I am uncertain about its origin and value, but I have found and received some information that might help to identify its value, age, and origin. It is a handcrafted and hand-carved silver-plated copper set, with all parts stamped “355” (top-left-right) or “535” (left - right), though I am not sure what value it refers to. I believe the design is of either Persian or Indian origin/tradition, of which the teapot spout has carved paisley drops on each side (Persian origin). Concerning age and value, I found some notes inside the bowl documenting a previous sale dated 10th of October 1977 at Oslo Marsjandiseforetning (Former Antique/Vintage store in Oslo, Norway) for 1100 NOK, which by today’s standards amounts to ca. 6300 NOK or 610 dollars / 560 euro / 480 pounds. The set remains in great condition, with no serious damage noticed - just patina as you’d expect. Notably, the local store I bought it from is run by retired elders who are stationed voluntarily and were admittedly clueless about the background or true value of the set. Similarly, there’s no guarantee that the 1977 price was representative or based on accurate knowledge.
Would highly appreciate any information that may help to indicate a potential price range, hoping I’ve made a good deal. Additional information about its origin, age, or further background is also of great interest. Massive thanks to all for your time and attention.
I have a theory, perhaps they are made of 35.5% silver, which would represent 355. Here in Brazil there were some coins from the 1920s that were made of 500% silver and that over time acquired a copper color in some places and in an inattentive look think it is a waste of bath. Another thing is that I recently acquired a Chinese vase that has some spots of copper color, but it is silver and its percentage must be below 500, because compared to the coins I mentioned previously, I see less signs of silver in the acid. I suggest testing on stone and acid to see the results.
I remembered one more thing, the style seems a bit like the Ottoman Empire and I collect coins and I remembered that there are their coins with a very low percentage of silver, like this item I have in my collection which is 220 silver. If you look at the coin, he thinks it is a copper coin and never a silver coin.
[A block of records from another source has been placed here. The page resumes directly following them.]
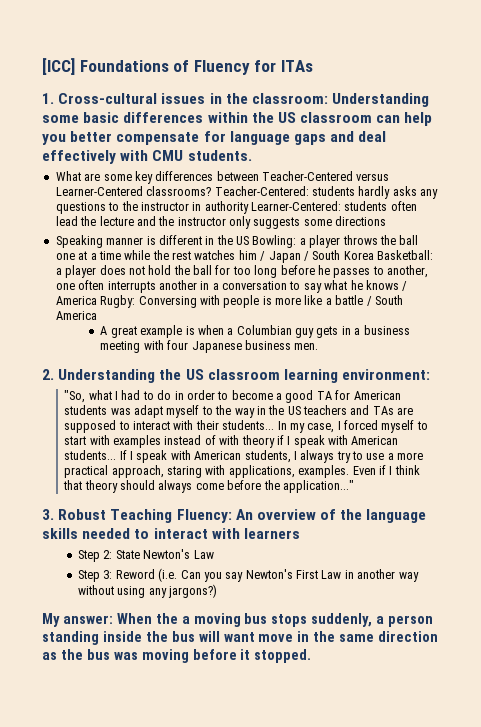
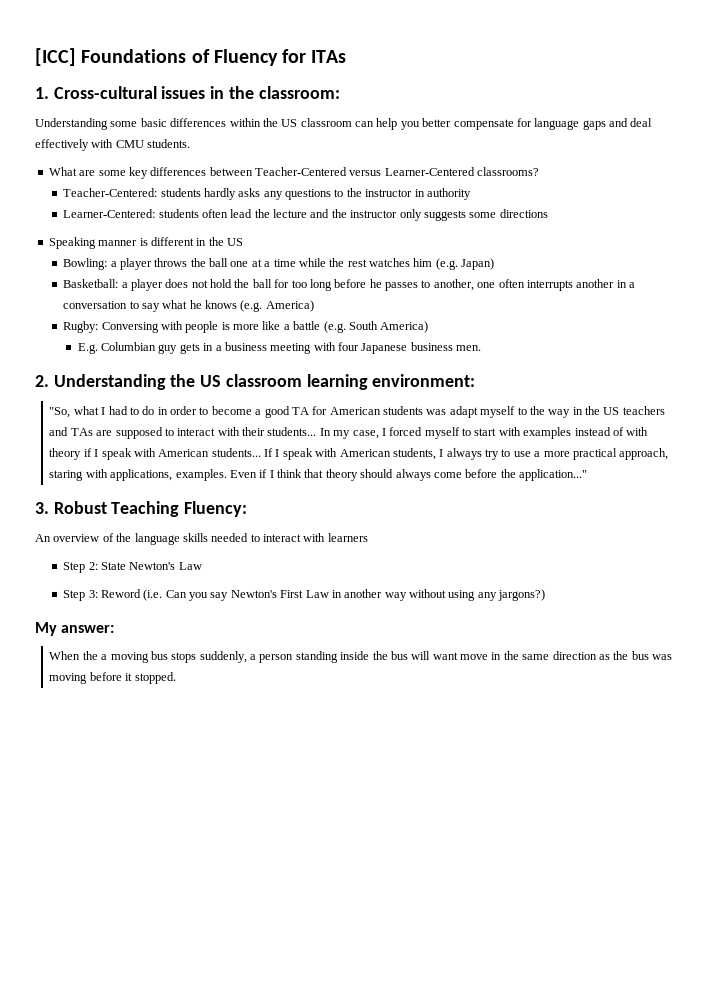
(328, 98) none -> (340, 92) //
(212, 191) none -> (540, 171) //
(249, 207) none -> (471, 194) //
(249, 240) none -> (243, 242) //
[260,250,374,263] / Japan / South Korea -> [435,258,495,270] (e.g. Japan) //
[402,281,408,291] [55,296,97,305] / America -> [240,300,314,312] (e.g. America) //
[366,295,403,306] [55,311,97,320] [100,325,234,338] / South America // A great example is when a -> [323,321,429,333] [77,343,98,354] (e.g. South America) // E.g.
(232, 516) none -> (248, 509) //
(113, 619) none -> (115, 629) //

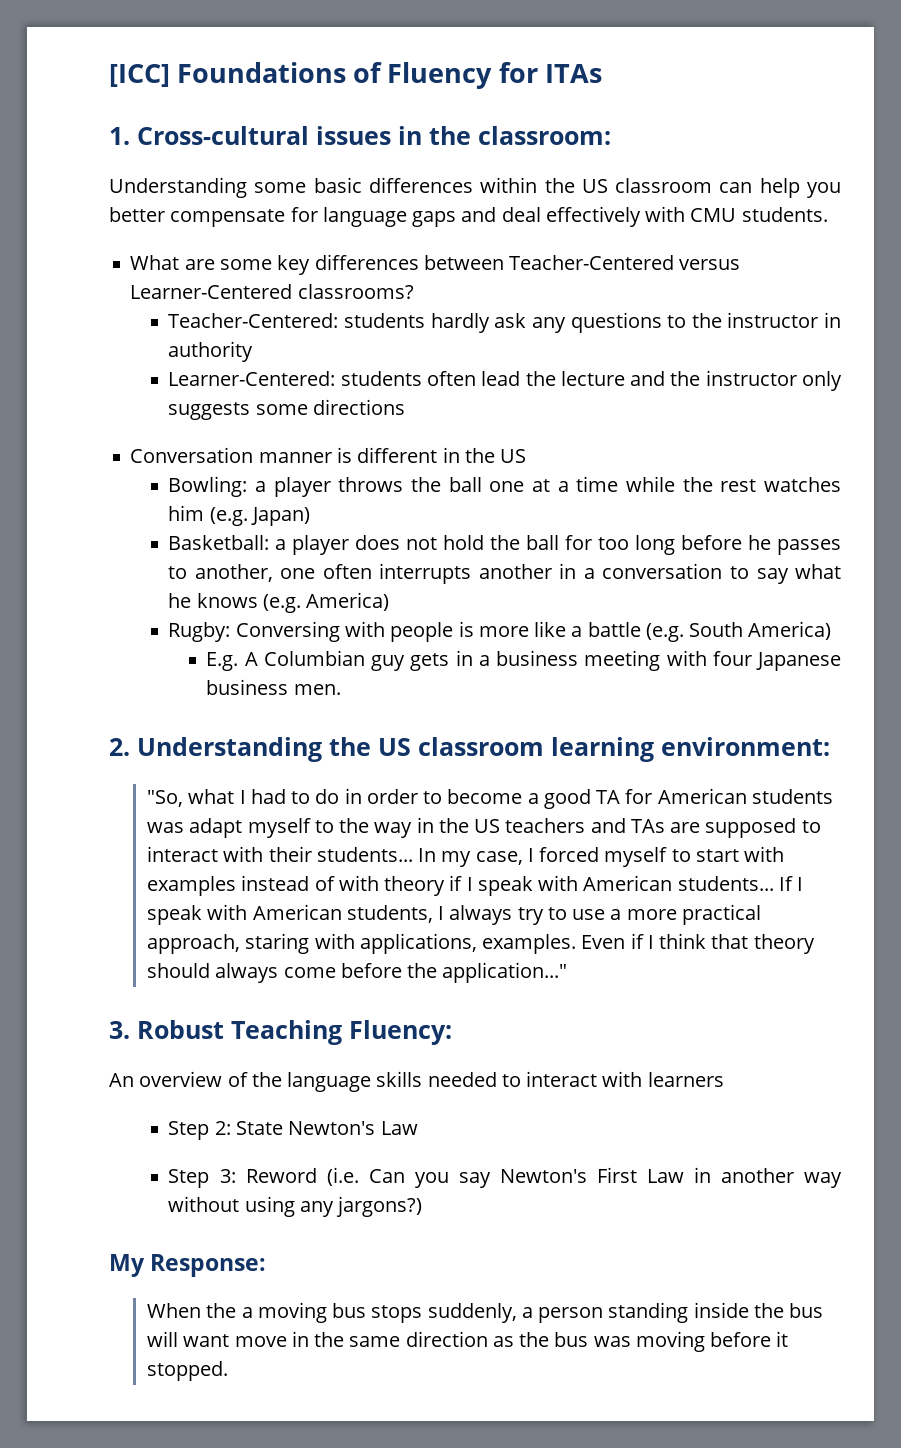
[238,188,261,197] asks -> [494,313,527,328] ask
[48,237,96,249] Speaking -> [130,447,254,463] Conversation
(98, 348) none -> [244,652,258,666] A
[61,625,115,633] answer: -> [150,1254,267,1277] Response:

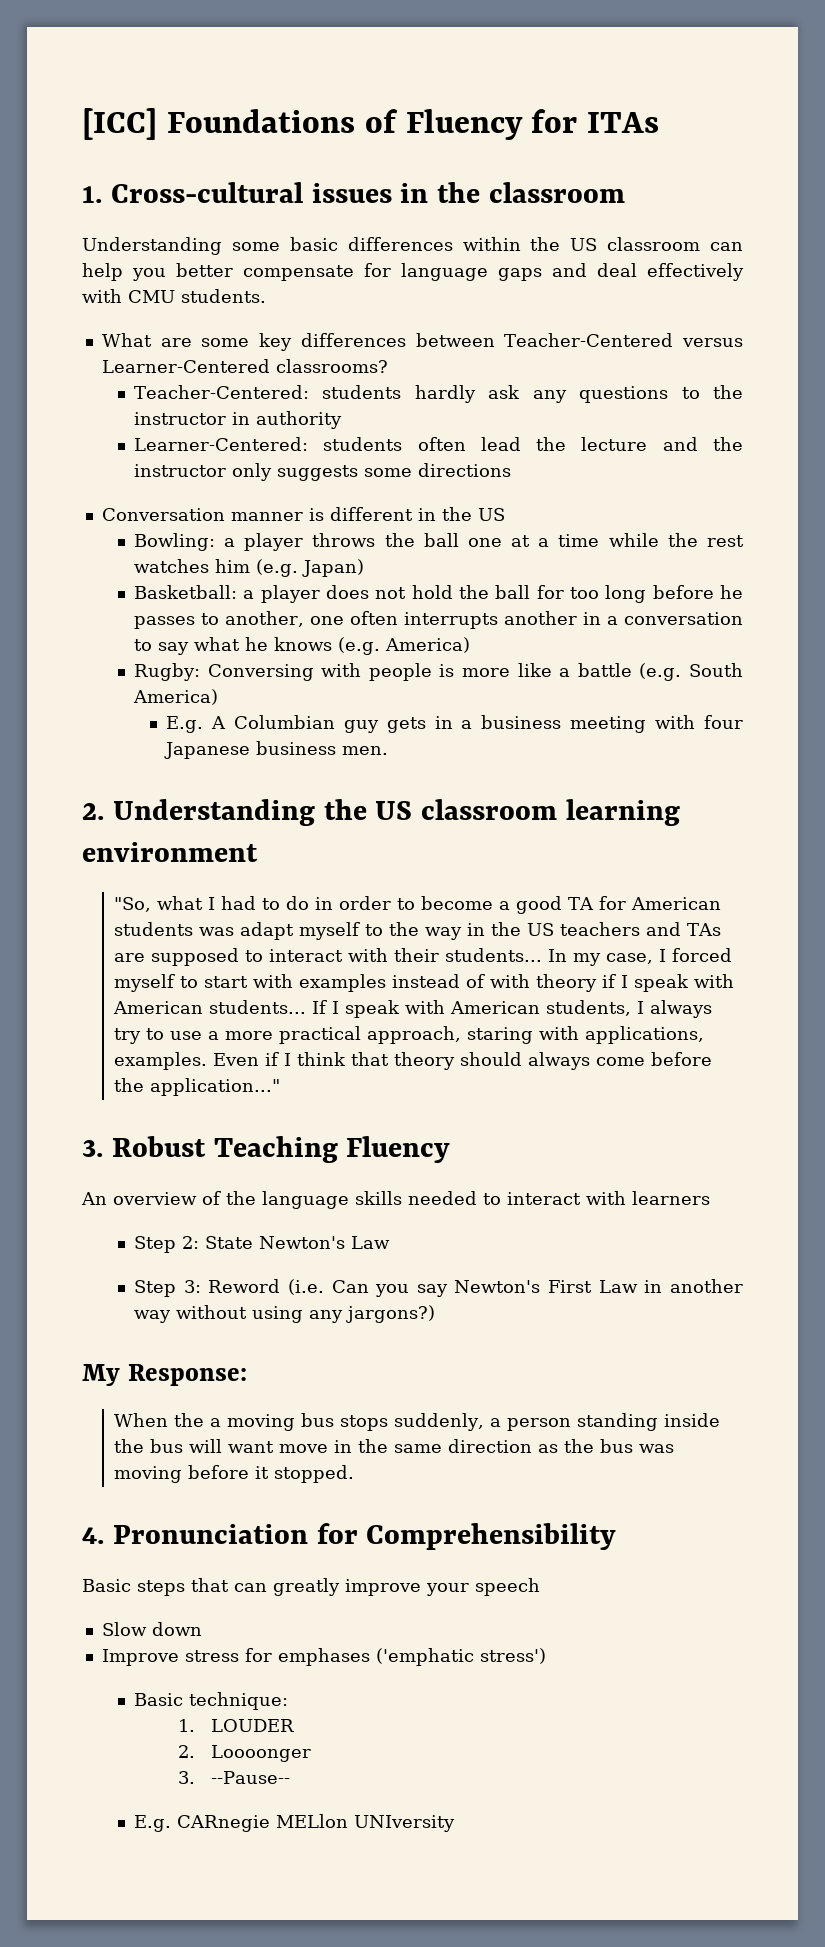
[478,126,611,145] classroom: -> [488,182,625,203] classroom
[661,737,830,756] environment: -> [82,842,258,862] environment
[348,1020,452,1045] Fluency: -> [346,1136,451,1163] Fluency
(229, 1371) none -> [82,1523,617,1550] [82,1578,540,1596] [101,1622,202,1636] [101,1648,546,1666] [133,1692,288,1710] [178,1719,294,1732] [178,1745,311,1762] [178,1771,290,1784] [133,1814,455,1832] // 4. Pronunciation for Comprehensibility // Basic steps that can greatly improve your speech // Slow down // Improve stress for emphases ('emphatic stress') // Basic technique: // 1. LOUDER // 2. Loooonger // 3. --Pause-- // E.g. CARnegie MELlon UNIversity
Thanks for the tip! I also realised it could be 5-3-5, if you read it from left to right, instead of top - left - right (as seen in pic. 1). However, I even find 35.5% to be strange as it is only silver-plated. The 535 or 355 could also be a pattern number I reckon.
That is an interesting alternative. Yet, the spout seems to be designed as a ‘snake’, which I believe to be more common in the Indian tradition. Still, the top of the lid seems to represent a poppy, and I reckon opium was an important asset for trade and consumption within the Ottoman Empire. This further supports my swift research of Ottoman tea sets, which are frequently designed with similar poppy-topped lids. However, the poppy occurs on tea sets in various traditional/cultural designs.
I really suggest you scratch it on the stone and do the acid test, if it comes back positive for silver, scratch it with an item that you know the percentage of and compare the presence of silver. This vase that I show in the photo, which is silver below 500, I believe to be 400 or 300 silver, old and from China.